Zbigniew Baranowski created HUDI-7212:
-----------------------------------------
Summary: java.lang.IllegalArgumentException when writing to Hudi
with ORC base format
Key: HUDI-7212
URL: https://issues.apache.org/jira/browse/HUDI-7212
Project: Apache Hudi
Issue Type: Bug
Reporter: Zbigniew Baranowski
*What is the problem?*
I am getting java.lang.IllegalArgumentException when writing any data with
DECIMAL type with precision < 10. This is a bug related to the wrong
initialization order of a decimal precision and scale:
https://github.com/apache/hudi/blob/a7c01f6874b20ebebb24399995ed8e8aba09cb2a/hudi-common/src/main/java/org/apache/hudi/common/util/AvroOrcUtils.java#L612
As per orc lib specificity, when building decimal type, first should go scale
setting then precision, otherwise, the scale is by default to 10, so precision
cannot be set to a lower value than 10 without exception thrown by some sanity
check:
https://github.com/apache/orc/blob/ede42277e10486e4885ce8f99facd7d194a79498/java/core/src/java/org/apache/orc/TypeDescription.java#L218
For reference - the same problem was affecting orc tools in the past:
https://github.com/apache/orc/pull/127/files
*Expected behavior:*
The dataframe should be written to hudi in orc format without an error.
Version affected:
Occurred 0.14.0 and Spark 3.4.1 - but most likely all the versions with orc
support are affected. The Spark version does not have any impact here - so can
any supported
*Steps to reproduce:*
This issue can be quite easily reproduced with the spark shell
{code:java}
-- spark 3.4.1
spark-shell \
--packages org.apache.hudi:hudi-spark3.4-bundle_2.12:0.14.0 \
--conf 'spark.serializer=org.apache.spark.serializer.KryoSerializer' \
--conf
'spark.sql.catalog.spark_catalog=org.apache.spark.sql.hudi.catalog.HoodieCatalog'
\
--conf
'spark.sql.extensions=org.apache.spark.sql.hudi.HoodieSparkSessionExtension' \
--conf 'spark.kryo.registrator=org.apache.spark.HoodieSparkKryoRegistrar'
-----------------
import org.apache.spark.sql.types.{StructType, StructField, DecimalType}
import org.apache.spark.sql.{Row, SaveMode}
import org.apache.hudi.config.HoodieWriteConfig
import org.apache.hudi.DataSourceWriteOptions
// Define the precision and scale for the DecimalType column
val decimalPrecision = 7
val decimalScale = 0
// Define the schema with a DecimalType column
val schema = StructType(Seq(
StructField("id", org.apache.spark.sql.types.IntegerType, nullable = false),
StructField("decimalColumn", DecimalType(decimalPrecision, decimalScale),
nullable = false)
))
// Create sample data
val data = Seq(
Row(1, BigDecimal("123.45")),
Row(2, BigDecimal("678.90")),
// Add more rows as needed
)
// Create a DataFrame with the specified schema and data
val df = spark.createDataFrame(spark.sparkContext.parallelize(data), schema)
// show df
df.show(false)
+---+-------------+
|id |decimalColumn|
+---+-------------+
|1 |123 |
|2 |679 |
+---+-------------+
df.printSchema
root
|-- id: integer (nullable = false)
|-- decimalColumn: decimal(7,0) (nullable = false)

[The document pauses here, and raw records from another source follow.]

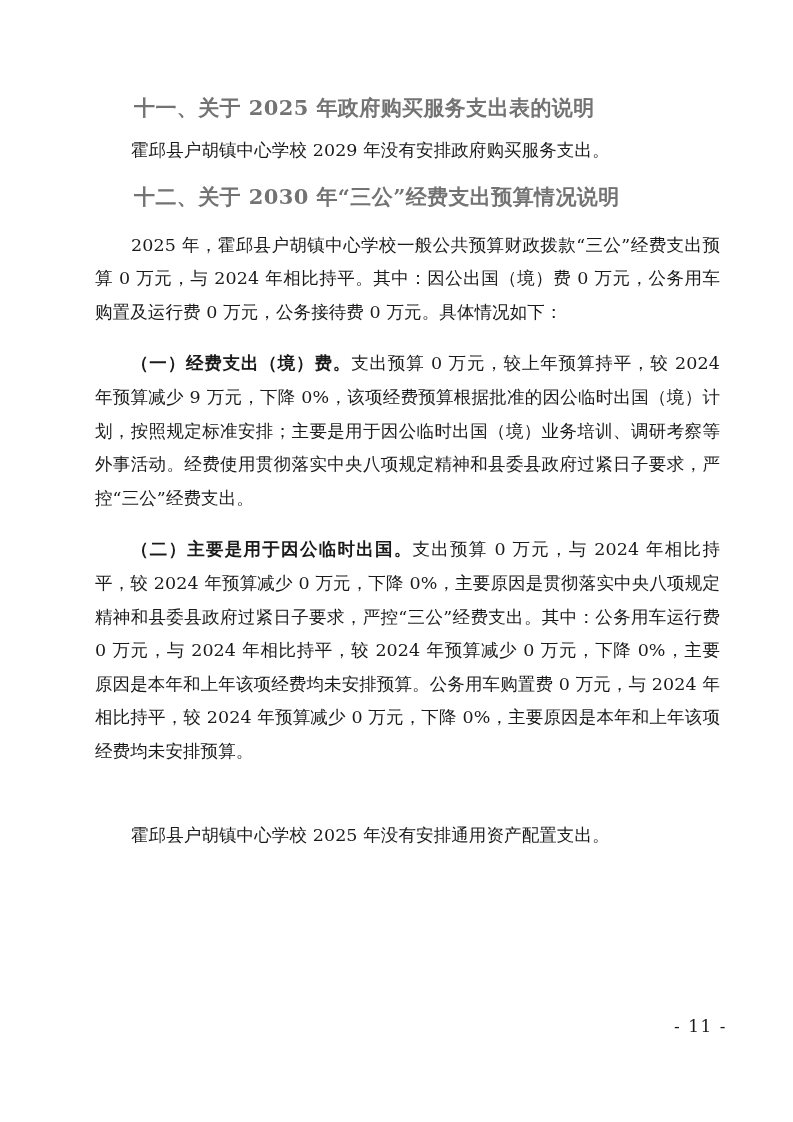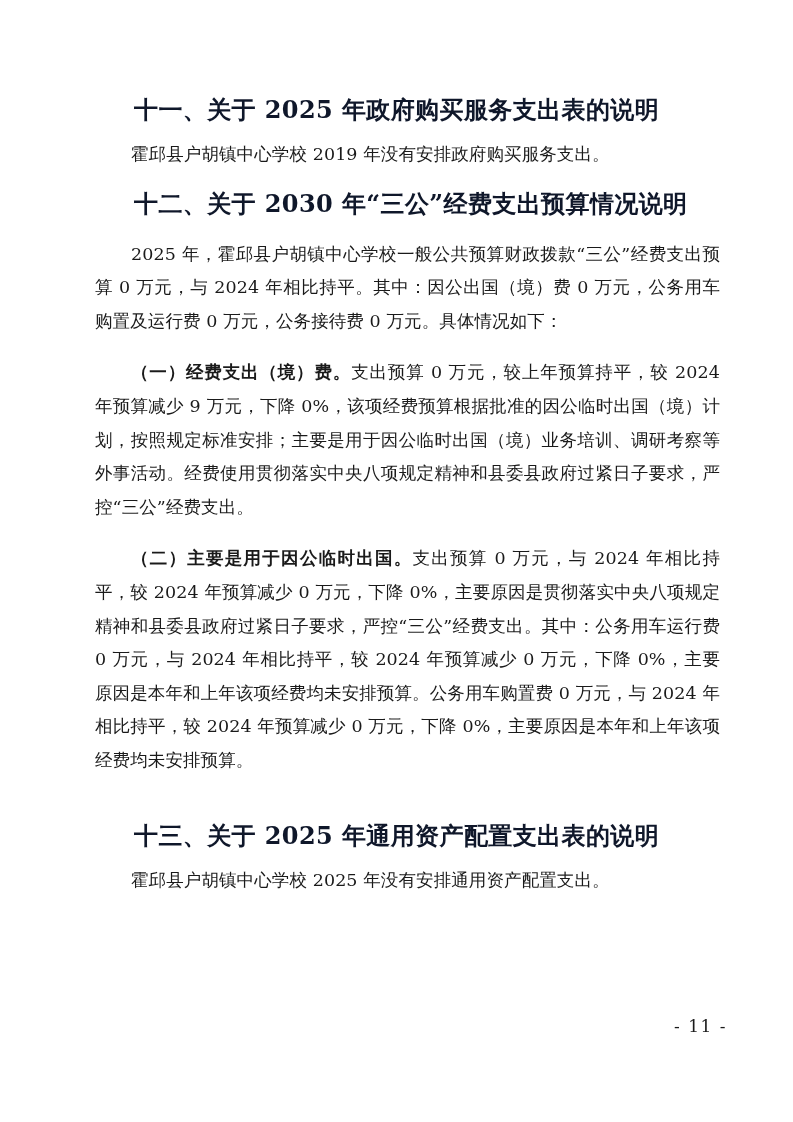--- a/index.html
+++ b/index.html
@@ -33,13 +33,13 @@
   h2.section-heading {
     font-family: "DejaVu Serif", "Liberation Serif", serif;
     font-weight: bold;
-    font-size: 24px;
+    font-size: 21px;
     line-height: 1.5;
     margin: 0;
     padding: 0;
     text-indent: 39px;
     letter-spacing: 0.4px;
-    color: #0f172a;
+    color: #737373;
   }
   p.body-text {
     font-size: 17.5px;

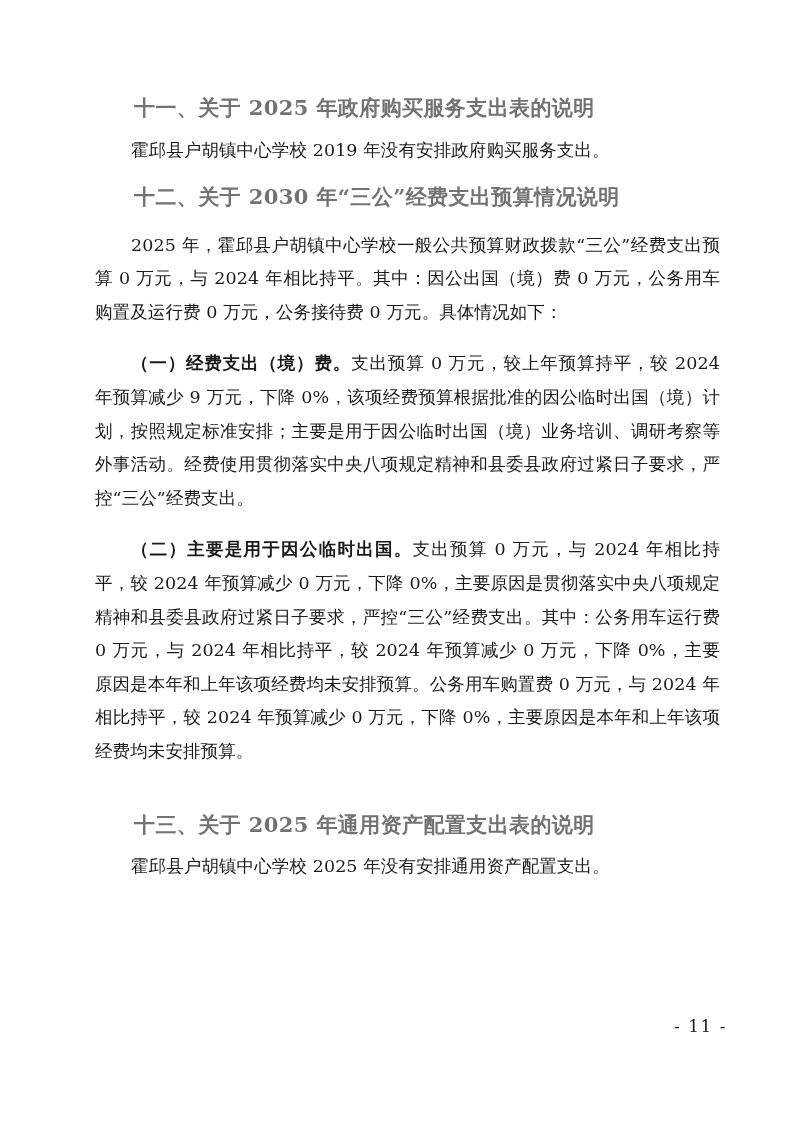--- a/index.html
+++ b/index.html
@@ -81,7 +81,7 @@
 
     <h2 class="section-heading">十一、关于 2025 年政府购买服务支出表的说明</h2>
     <div class="sp-10"></div>
-    <p class="body-text short">霍邱县户胡镇中心学校 2019 年没有安排政府购买服务支出。</p>
+    <p class="body-text short">霍邱县户胡镇中心学校 2029 年没有安排政府购买服务支出。</p>
 
     <div class="sp-14"></div>
 

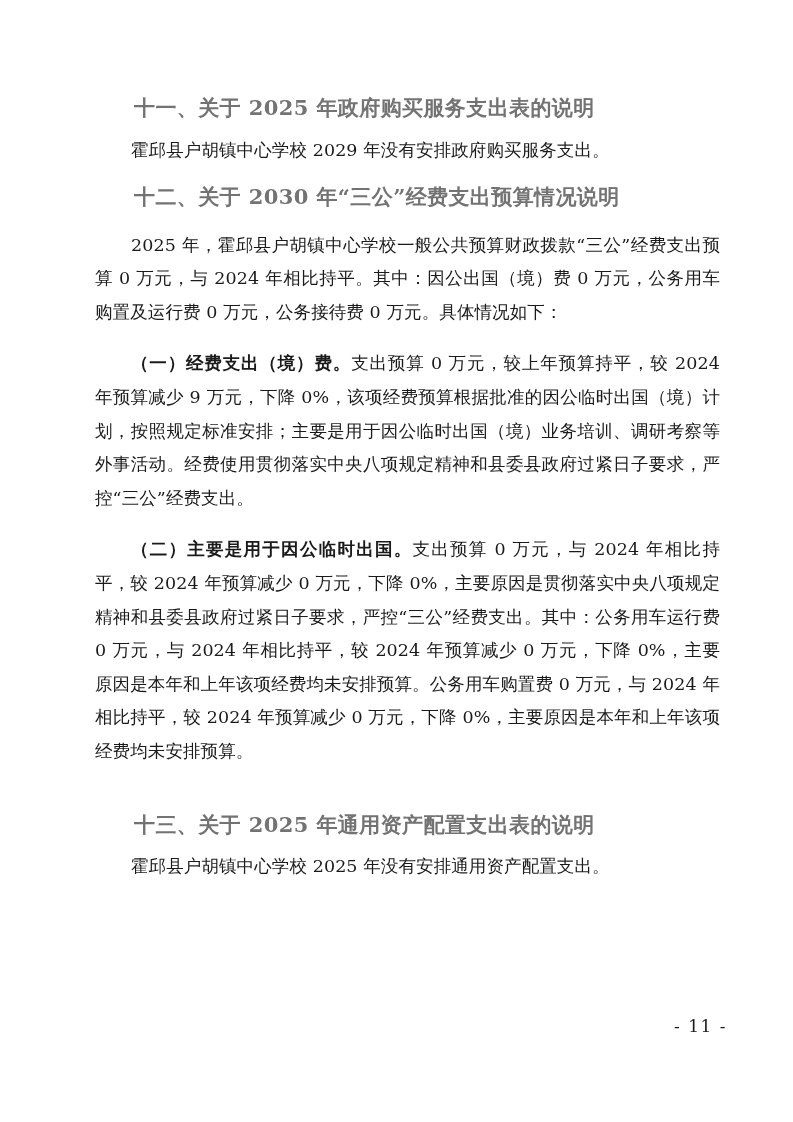--- a/index.html
+++ b/index.html
@@ -99,7 +99,6 @@
 
     <div class="sp-22"></div>
 
-    <h2 class="section-heading">十三、关于 2025 年通用资产配置支出表的说明</h2>
     <div class="sp-10"></div>
     <p class="body-text short">霍邱县户胡镇中心学校 2025 年没有安排通用资产配置支出。</p>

// Specify the Hudi table name and path
val tableName = "hudi_orc_bug"
val hudiPath = "/tmp/hudi_orc_bug"
// Write the DataFrame to Hudi with base ORC format
df.write.
format("org.apache.hudi").
option(DataSourceWriteOptions.RECORDKEY_FIELD_OPT_KEY, "id").
option(DataSourceWriteOptions.PRECOMBINE_FIELD_OPT_KEY, "decimalColumn").
option(HoodieWriteConfig.TABLE_NAME, tableName).
option(HoodieWriteConfig.BASE_PATH_PROP, hudiPath).
option(DataSourceWriteOptions.STORAGE_TYPE_OPT_KEY, "COPY_ON_WRITE").
option(HoodieWriteConfig.BASE_FILE_FORMAT.key, "ORC").
mode(SaveMode.Append).
save(hudiPath)
{code}
*Stacktrace:*
{code:java}
Driver stacktrace:
at
org.apache.spark.scheduler.DAGScheduler.failJobAndIndependentStages(DAGScheduler.scala:2785)
at
org.apache.spark.scheduler.DAGScheduler.$anonfun$abortStage$2(DAGScheduler.scala:2721)
at
org.apache.spark.scheduler.DAGScheduler.$anonfun$abortStage$2$adapted(DAGScheduler.scala:2720)
at scala.collection.mutable.ResizableArray.foreach(ResizableArray.scala:62)
at scala.collection.mutable.ResizableArray.foreach$(ResizableArray.scala:55)
at scala.collection.mutable.ArrayBuffer.foreach(ArrayBuffer.scala:49)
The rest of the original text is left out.